[Stored dataset items]

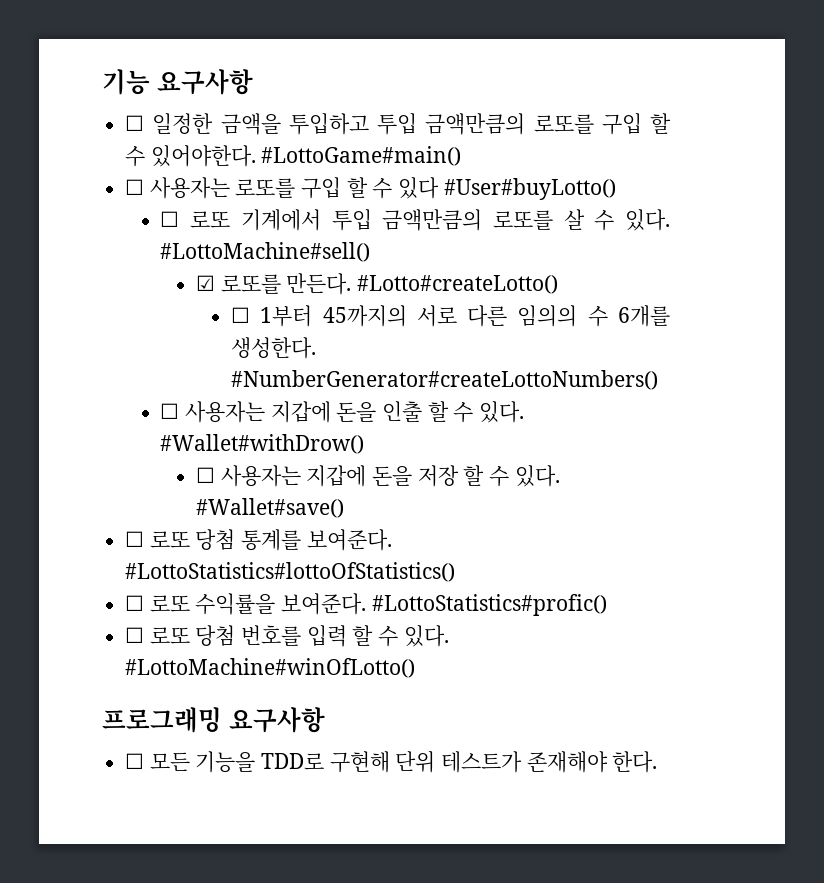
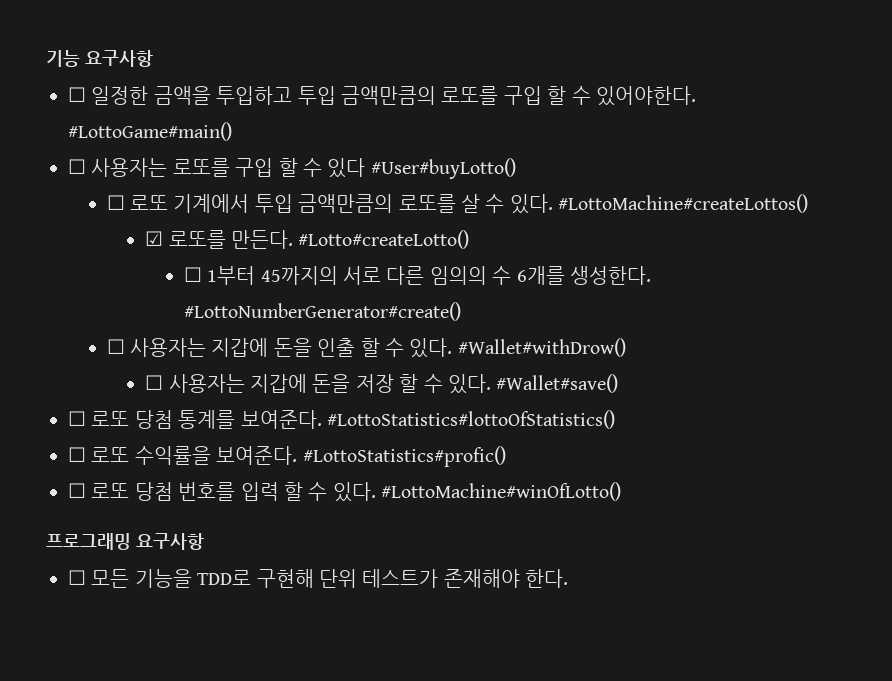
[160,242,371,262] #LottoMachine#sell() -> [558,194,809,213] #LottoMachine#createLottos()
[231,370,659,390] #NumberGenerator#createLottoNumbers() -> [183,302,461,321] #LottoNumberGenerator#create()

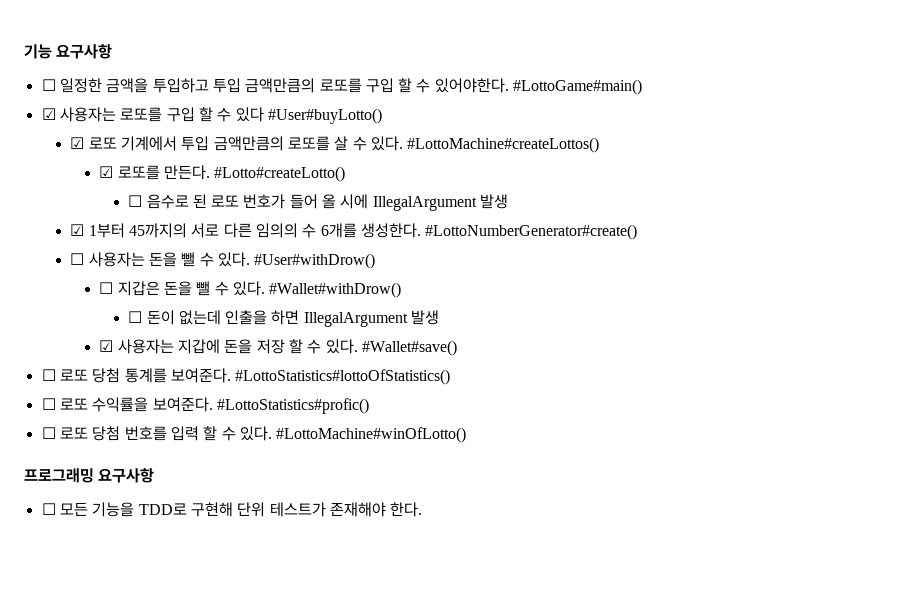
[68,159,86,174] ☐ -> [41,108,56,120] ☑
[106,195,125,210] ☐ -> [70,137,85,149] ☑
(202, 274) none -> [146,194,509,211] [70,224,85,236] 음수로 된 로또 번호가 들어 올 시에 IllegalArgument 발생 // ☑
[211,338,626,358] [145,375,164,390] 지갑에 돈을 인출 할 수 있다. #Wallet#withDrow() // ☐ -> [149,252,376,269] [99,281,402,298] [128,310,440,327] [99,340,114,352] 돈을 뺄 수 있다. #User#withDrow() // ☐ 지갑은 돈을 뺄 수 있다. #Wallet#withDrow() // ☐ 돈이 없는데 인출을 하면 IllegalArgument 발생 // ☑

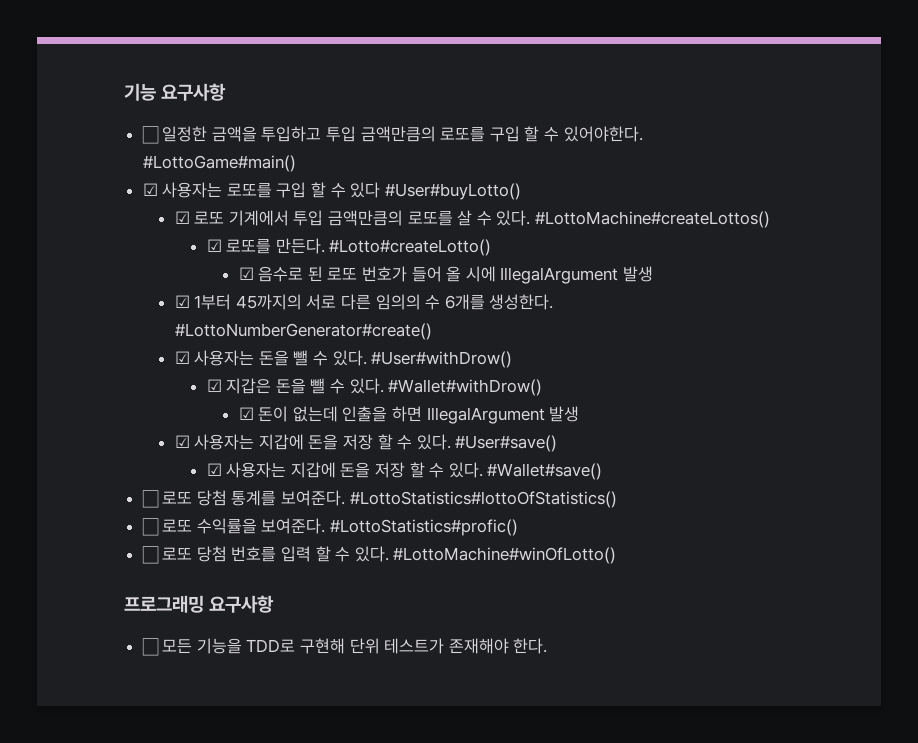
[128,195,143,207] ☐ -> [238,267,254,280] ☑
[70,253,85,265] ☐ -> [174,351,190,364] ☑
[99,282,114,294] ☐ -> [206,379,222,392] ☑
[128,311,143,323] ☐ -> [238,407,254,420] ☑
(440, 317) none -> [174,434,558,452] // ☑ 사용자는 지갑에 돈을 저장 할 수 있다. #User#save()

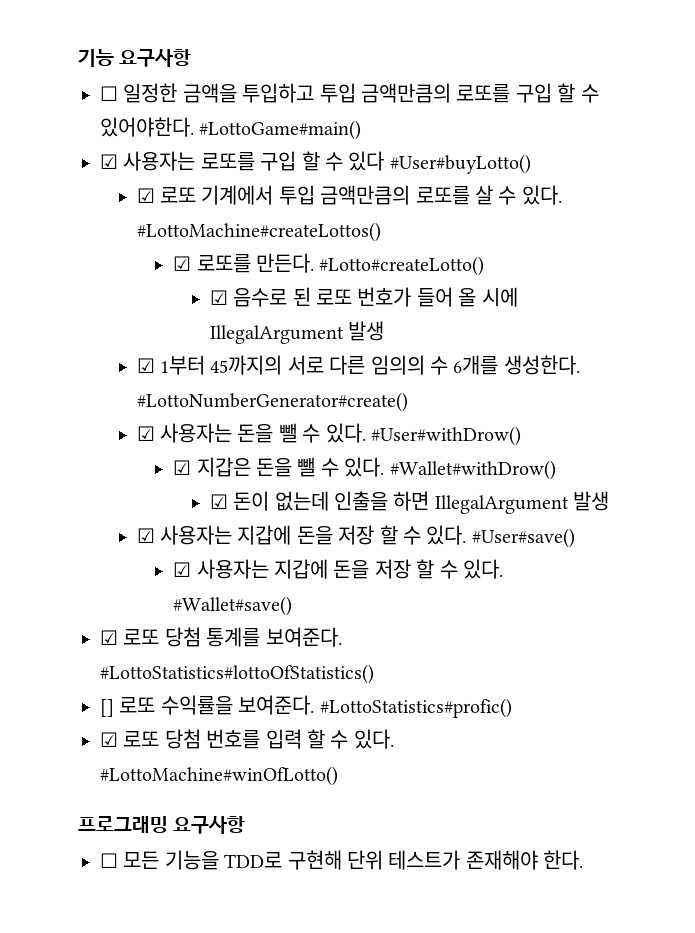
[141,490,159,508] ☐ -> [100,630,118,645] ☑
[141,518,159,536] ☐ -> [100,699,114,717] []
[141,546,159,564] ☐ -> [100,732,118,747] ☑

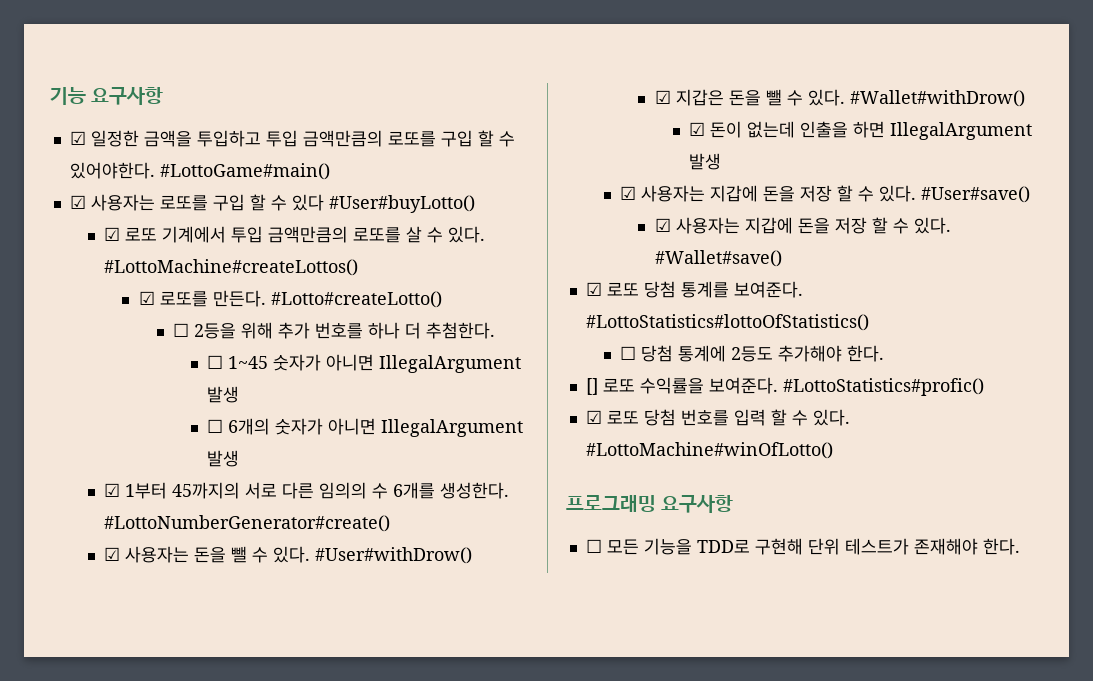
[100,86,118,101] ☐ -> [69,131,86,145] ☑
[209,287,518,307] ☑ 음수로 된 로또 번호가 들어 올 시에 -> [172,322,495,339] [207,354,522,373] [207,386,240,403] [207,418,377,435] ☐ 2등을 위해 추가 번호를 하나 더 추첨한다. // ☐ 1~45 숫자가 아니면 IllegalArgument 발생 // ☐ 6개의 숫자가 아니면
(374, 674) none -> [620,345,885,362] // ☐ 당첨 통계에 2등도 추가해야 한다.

What you should do:
What lines in the data above contain the word "User"? Copy them all.

Expected answer:
[211,338,626,358] [145,375,164,390] 지갑에 돈을 인출 할 수 있다. #Wallet#withDrow() // ☐ -> [149,252,376,269] [99,281,402,298] [128,310,440,327] [99,340,114,352] 돈을 뺄 수 있다. #User#withDrow() // ☐ 지갑은 돈을 뺄 수 있다. #Wallet#withDrow() // ☐ 돈이 없는데 인출을 하면 IllegalArgument 발생 // ☑
(440, 317) none -> [174,434,558,452] // ☑ 사용자는 지갑에 돈을 저장 할 수 있다. #User#save()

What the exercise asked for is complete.